Support vector machine (SVM) is a supervised machine learning algorithm which is considered
effective tool for both classification and regression problem.

In a simple word, SVM tries to find a linearly separable hyperplane in order to separate
members of one class from another. If SVM can not find the hyperplane for a given data set,
it applies non-linear mapping to the training data and transform them to higher dimension
where it searches for the optimal hyperplane. The SVM algorithm uses support vectors and
margins in order to draw these hyperplanes in the training data.

Since it has ability to understand the complex relation in input data by applying
nonlinear mapping, it has high accuracy compare to other supervised classification algorithms
(kNN, NCC..)

People have been using SVM for different applications like : text data classification,
image data(handwritten) recognition and more.

Intuition:

Let us see a linearly separable problem as shown in the diagram below.
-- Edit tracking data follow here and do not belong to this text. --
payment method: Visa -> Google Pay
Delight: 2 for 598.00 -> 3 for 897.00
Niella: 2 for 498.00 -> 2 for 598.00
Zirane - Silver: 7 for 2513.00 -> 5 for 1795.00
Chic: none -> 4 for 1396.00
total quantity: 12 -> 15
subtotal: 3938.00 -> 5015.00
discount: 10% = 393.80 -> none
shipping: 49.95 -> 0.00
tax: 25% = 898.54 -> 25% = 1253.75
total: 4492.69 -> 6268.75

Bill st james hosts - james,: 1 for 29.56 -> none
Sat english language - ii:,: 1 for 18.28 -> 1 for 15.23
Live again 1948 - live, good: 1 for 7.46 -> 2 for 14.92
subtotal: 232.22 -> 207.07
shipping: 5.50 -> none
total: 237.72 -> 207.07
In the given diagram, we can draw infinite lines that can separate data into two different
classes.

Can you decide Which of the lines (pink, yellow, green) better suits our problem? If you look
closely, the green line is close to red dots and any minor change in data point may caues
this point to fall into other class.
On the other hand, Pink line is close to blue dots and similarly, a minor twist on data are
prone to change the class of new point to other side and may misclassified.

But, the yellow line looks more stable, in the sense, it is far from data points on either
side and not susceptible to the small changes in data observations.
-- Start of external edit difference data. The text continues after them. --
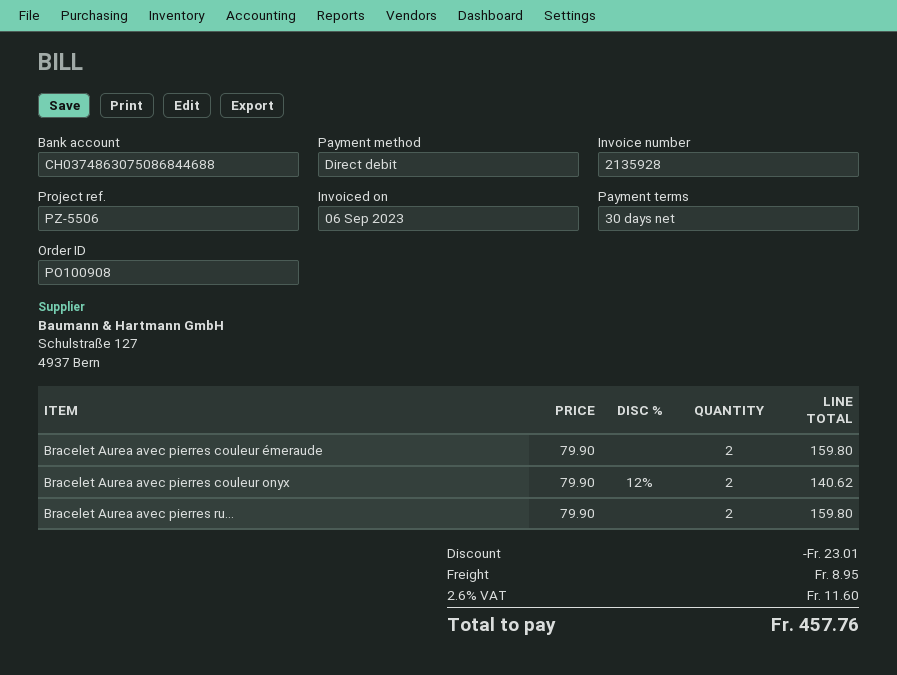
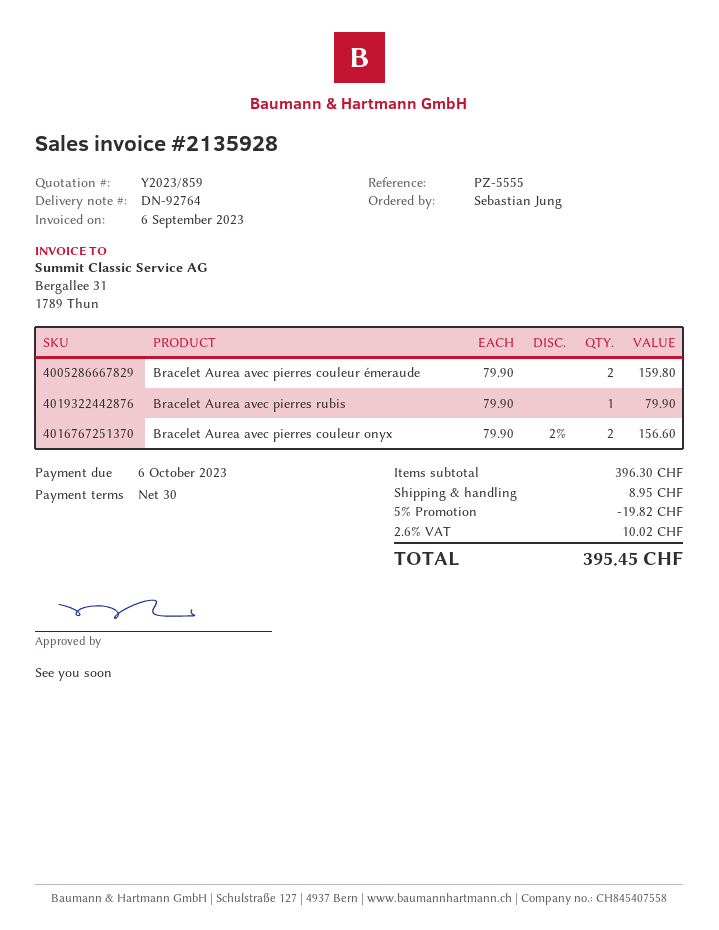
reference: PZ-5506 -> PZ-5555
Bracelet Aurea avec pierres couleur onyx: 2 x 79.90 - 12% = 140.62 -> 2 x 79.90 - 2% = 156.60
Bracelet Aurea avec pierres ru...: 2 x 79.90 = 159.80 -> 1 x 79.90 = 79.90
discount: 23.01 -> 19.82
tax: 2.6% = 11.60 -> 2.6% = 10.02
total: 457.76 -> 395.45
Support vector machines help us to make a decision on this problem. If you think 'yellow' line
in the figure is the optimal hyperplane for this problem, we can take this as an intuition that
an optimal choice from the number of choices of hyperplanes is the one which is farthest
from our training data points.

We can compute the perpendicular distances from all our training points to all possible
hyperplanes and choose the one which has largest minimum distance to the training examples.
The minimum distance between hyperplane and the observation point is called margin.

In summary, SVMs maximize the margin around our separating hyperplane. And, The idea is
to draw a margin of some width around the separating hyperplane, up to the nearest point.

The training data that falls exactly on the boundaries of the margin are called

the support vectors. If these points shifted on any direction, they also influence the
hyperplanes passing through the margin points and they also shifted. It is important
to notice that support vectors are critical data points on our training set since they
are the one defining margin boundaries.

It is important to note that the complexity of SVM is characterized by the number of
support vectors, rather than the dimension of the feature space.
That is the reason SVM has a comparatively less tendency to overfit.

#### Support vectors "support the plane" and are hence called Support Vectors.¶

Upto now, we are trying to find the hard-margin for our hyperplane. But, as shown
in the diagram below, a single point can have high influence on our boundary.
So hard margin SVM are sensitive to outliers, giving overfitted model.

What about we relax our hard margin condition? where, a small amount of data points are allowed
to cross the margins/boundaries .i.e data points can be on incorrect side as well.
This approach is called soft-margin. Soft in the sense that few data points can violate the
margin condition.
The softness is measured by slack variable; which control the position of training data points
relative to the margins and our hyperplane.
The ultimate goal is, our SVM tries to maximize the soft margin.